TRC responded to another commenter with same question, and the answer was that it tends to be Z3
2
Sounds good, I only have to quit working and leave my fam to do this routine!
Whats the interval split?
any tips for me,I'm really wanna achieve sub22
Easy run yes... But for how long and how much time is your "easy"
I've just switched to running outside and my legs keep getting super sore especially my calves. But I've been forced to take 2-3 days off between runs and on the treadmill I was running 10k everyday I don't get it
You might need to target your calves to build up the strength and tendon stiffness you need for outdoor running. Are your outdoor runs flat or somewhat hilly?

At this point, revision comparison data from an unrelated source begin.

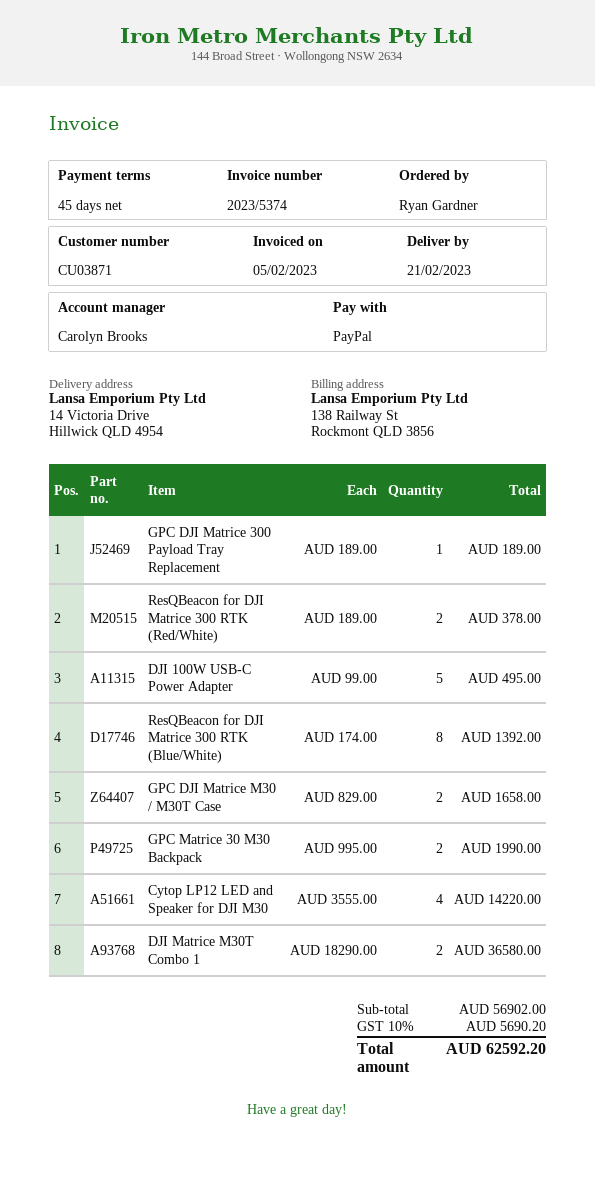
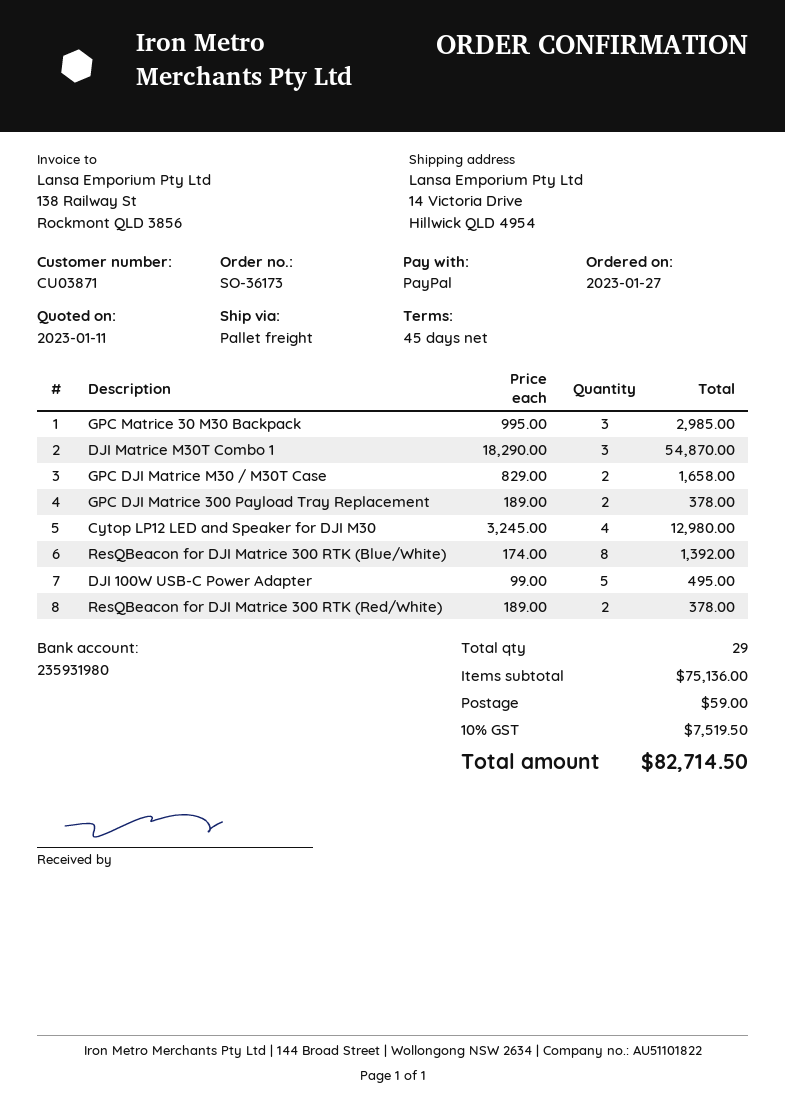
GPC DJI Matrice 300 Payload Tray Replacement: 1 x 189.00 = 189.00 -> 2 x 189.00 = 378.00
GPC Matrice 30 M30 Backpack: 2 x 995.00 = 1990.00 -> 3 x 995.00 = 2985.00
Cytop LP12 LED and Speaker for DJI M30: 4 x 3555.00 = 14220.00 -> 4 x 3245.00 = 12980.00
DJI Matrice M30T Combo 1: 2 x 18290.00 = 36580.00 -> 3 x 18290.00 = 54870.00
subtotal: 56902.00 -> 75136.00
shipping: none -> 59.00
tax: 10% = 5690.20 -> 10% = 7519.50
total: 62592.20 -> 82714.50

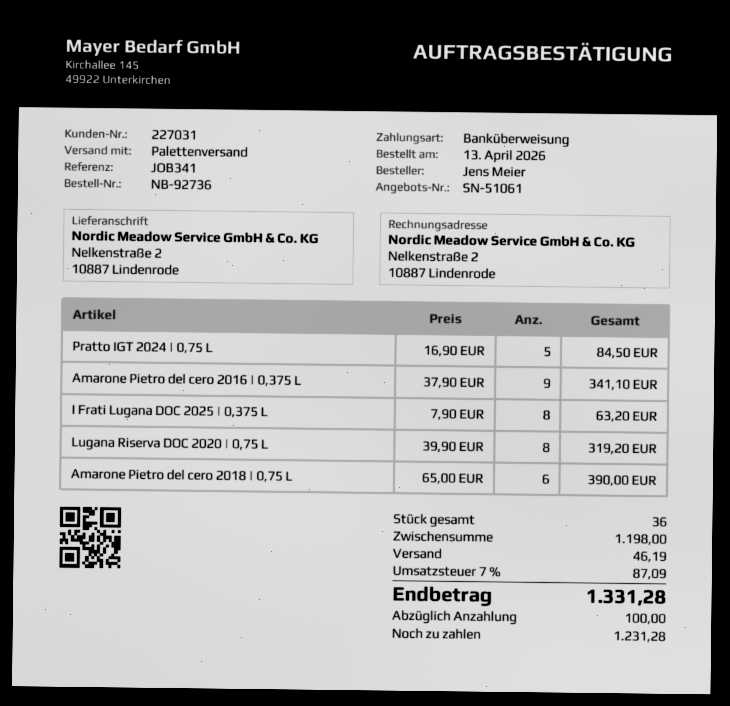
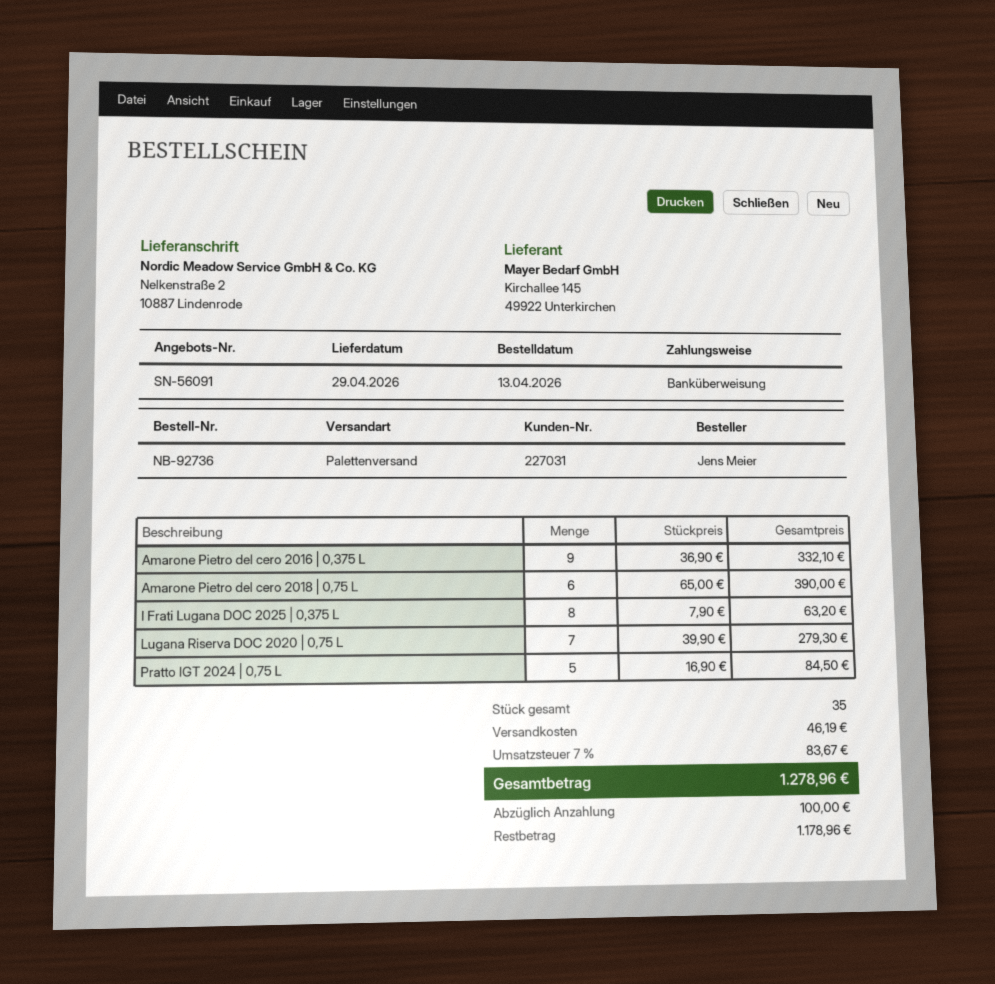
quote number: SN-51061 -> SN-56091
Amarone Pietro del cero 2016 | 0,375 L: 9 x 37.90 = 341.10 -> 9 x 36.90 = 332.10
Lugana Riserva DOC 2020 | 0,75 L: 8 x 39.90 = 319.20 -> 7 x 39.90 = 279.30
total quantity: 36 -> 35
tax: 7% = 87.09 -> 7% = 83.67
total: 1331.28 -> 1278.96
balance: 1231.28 -> 1178.96

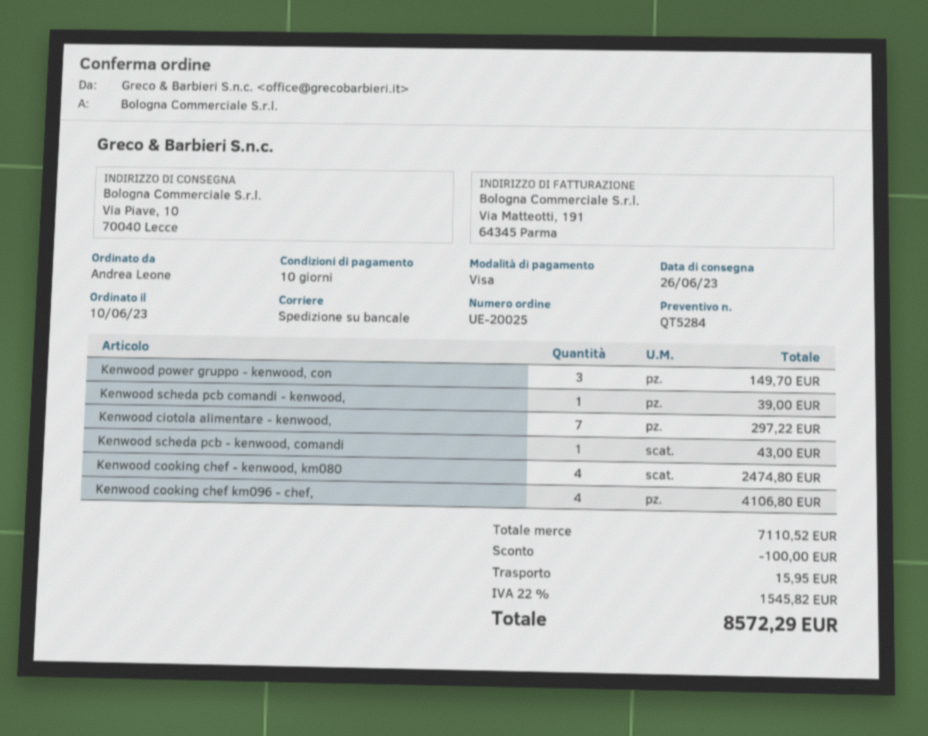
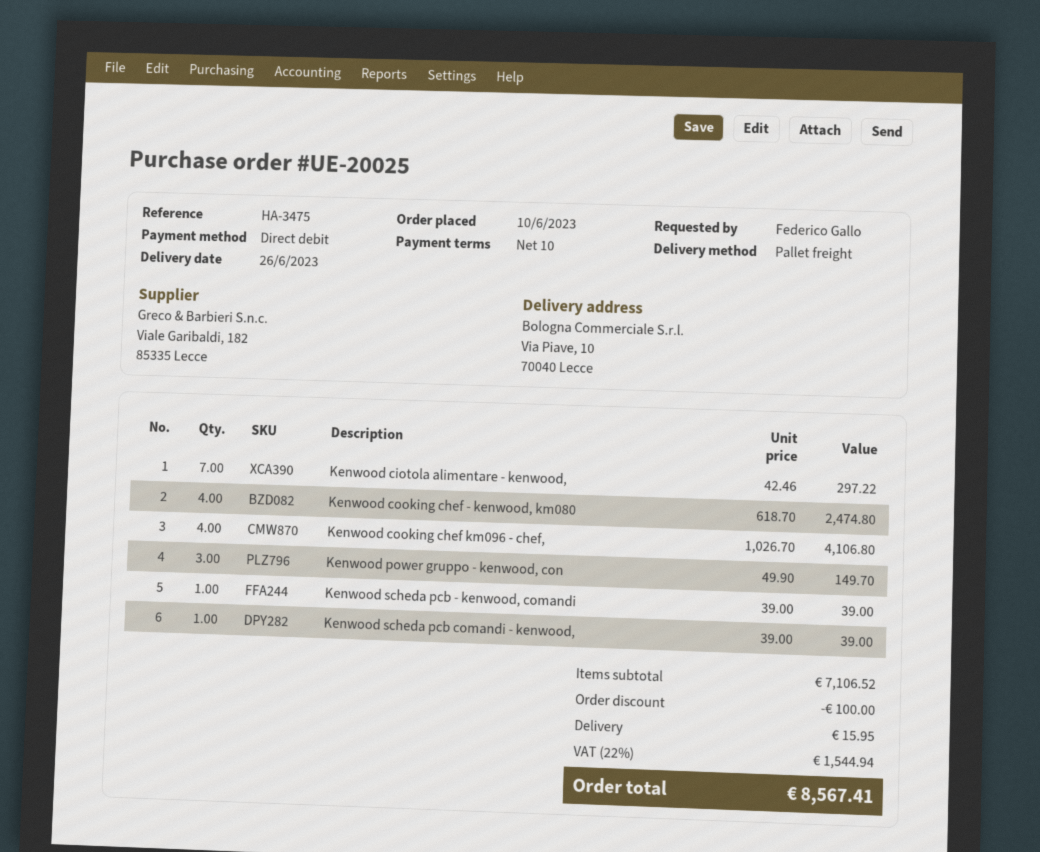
ordered by: Andrea Leone -> Federico Gallo
payment method: Visa -> direct debit
Kenwood scheda pcb - kenwood, comandi: 1 for 43.00 -> 1 for 39.00
subtotal: 7110.52 -> 7106.52
tax: 22% = 1545.82 -> 22% = 1544.94
total: 8572.29 -> 8567.41

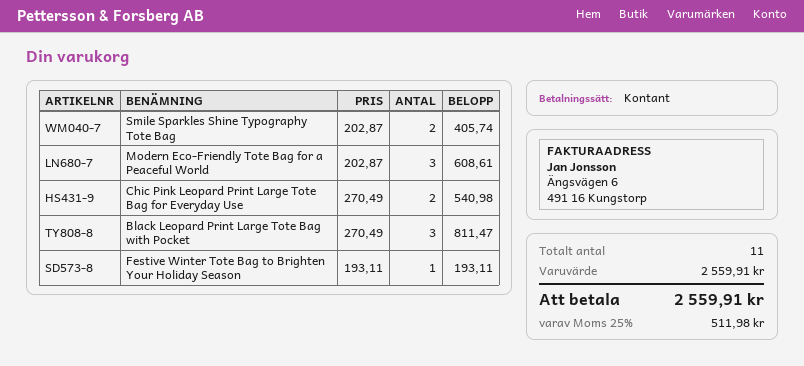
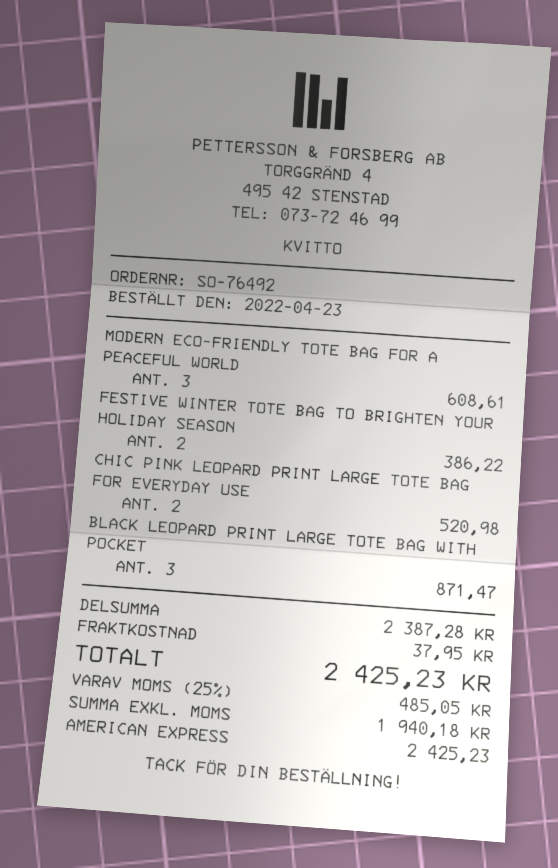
payment method: cash -> American Express
Smile Sparkles Shine Typography Tote Bag: 2 for 405.74 -> none
Chic Pink Leopard Print Large Tote Bag for Everyday Use: 2 for 540.98 -> 2 for 520.98
Black Leopard Print Large Tote Bag with Pocket: 3 for 811.47 -> 3 for 871.47
Festive Winter Tote Bag to Brighten Your Holiday Season: 1 for 193.11 -> 2 for 386.22
subtotal: 2559.91 -> 2387.28
shipping: none -> 37.95
tax: 25% = 511.98 -> 25% = 485.05
total: 2559.91 -> 2425.23

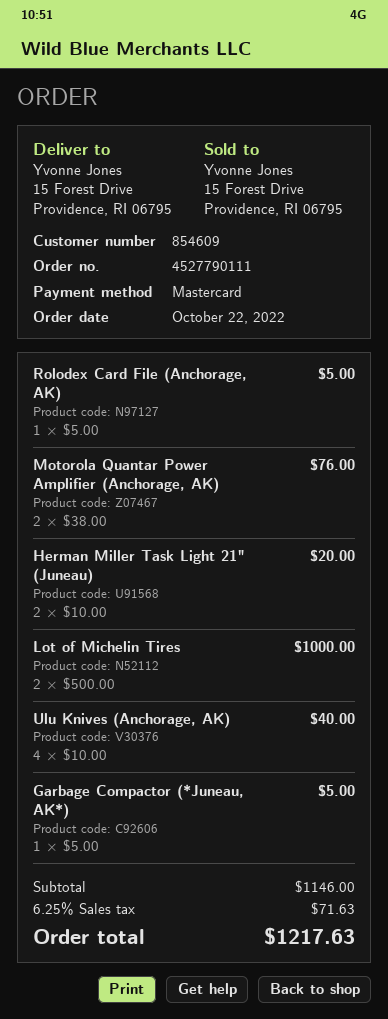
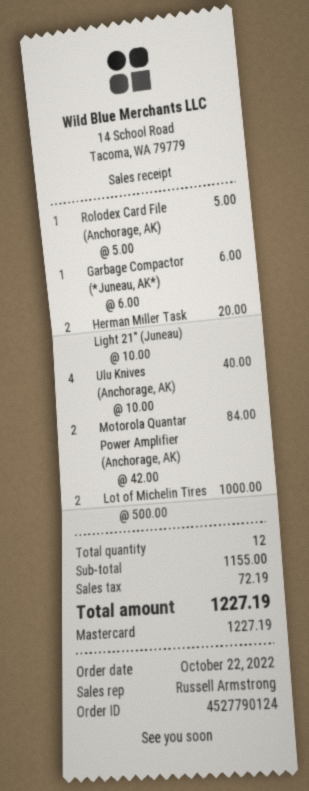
order number: 4527790111 -> 4527790124
Motorola Quantar Power Amplifier (Anchorage, AK): 2 x 38.00 = 76.00 -> 2 x 42.00 = 84.00
Garbage Compactor (*Juneau, AK*): 1 x 5.00 = 5.00 -> 1 x 6.00 = 6.00
subtotal: 1146.00 -> 1155.00
tax: 71.63 -> 72.19
total: 1217.63 -> 1227.19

@@josephzepeda7608 the course I keep running has some hills
Is a 90 min load on Sunday really a good idea? And 2 days gym a week? Not criticising, I'm genuinely worried I'm totally wrong on how to train for a 5km.
Your long run for a 5k or 10k should be an easy 1hour 15minutes conversation run. You can do strength work at home twice per WK nothing heavy or after a light run of 8k. Your most important days are track days twice per wk. Good runs🙏be safe👍
90 min in zone 3 is WAY TOO MUCH on Sunday, when you are only running 15-17 miles the rest of the week.
Tell that an Olimpian
@@monsieurcamembert5223 What is that?
I've never tried on a Sunday.
when do you?
@@runningchannel Saturday and Sunday are off days. Monday Friday.. retired Marine. Last 5k was 21:25.
wow, i am doing the same almost, just 1 gym session more as i am trying to build some muscle mass too as running is greatly reducing fat
Gym should be Monday and Thursday or Tuesday and Saturday
Way too long between Wednesday to Monday
i am a 6'10" strongman (mid-20s) will i ever be able to approach middle distance world records in life?
It would be unlikely, depending on how long and how professionally you have been training
If you can handle the elite training why not? But even for them it’s harder to keep on that track
So just..1 day off? Sound
Very normal for endurance training.
Honestly if you can do the same exercises at the gym with one rest day in between (that’s not even really a rest day because you‘re running), you‘re definitely not training hard enough.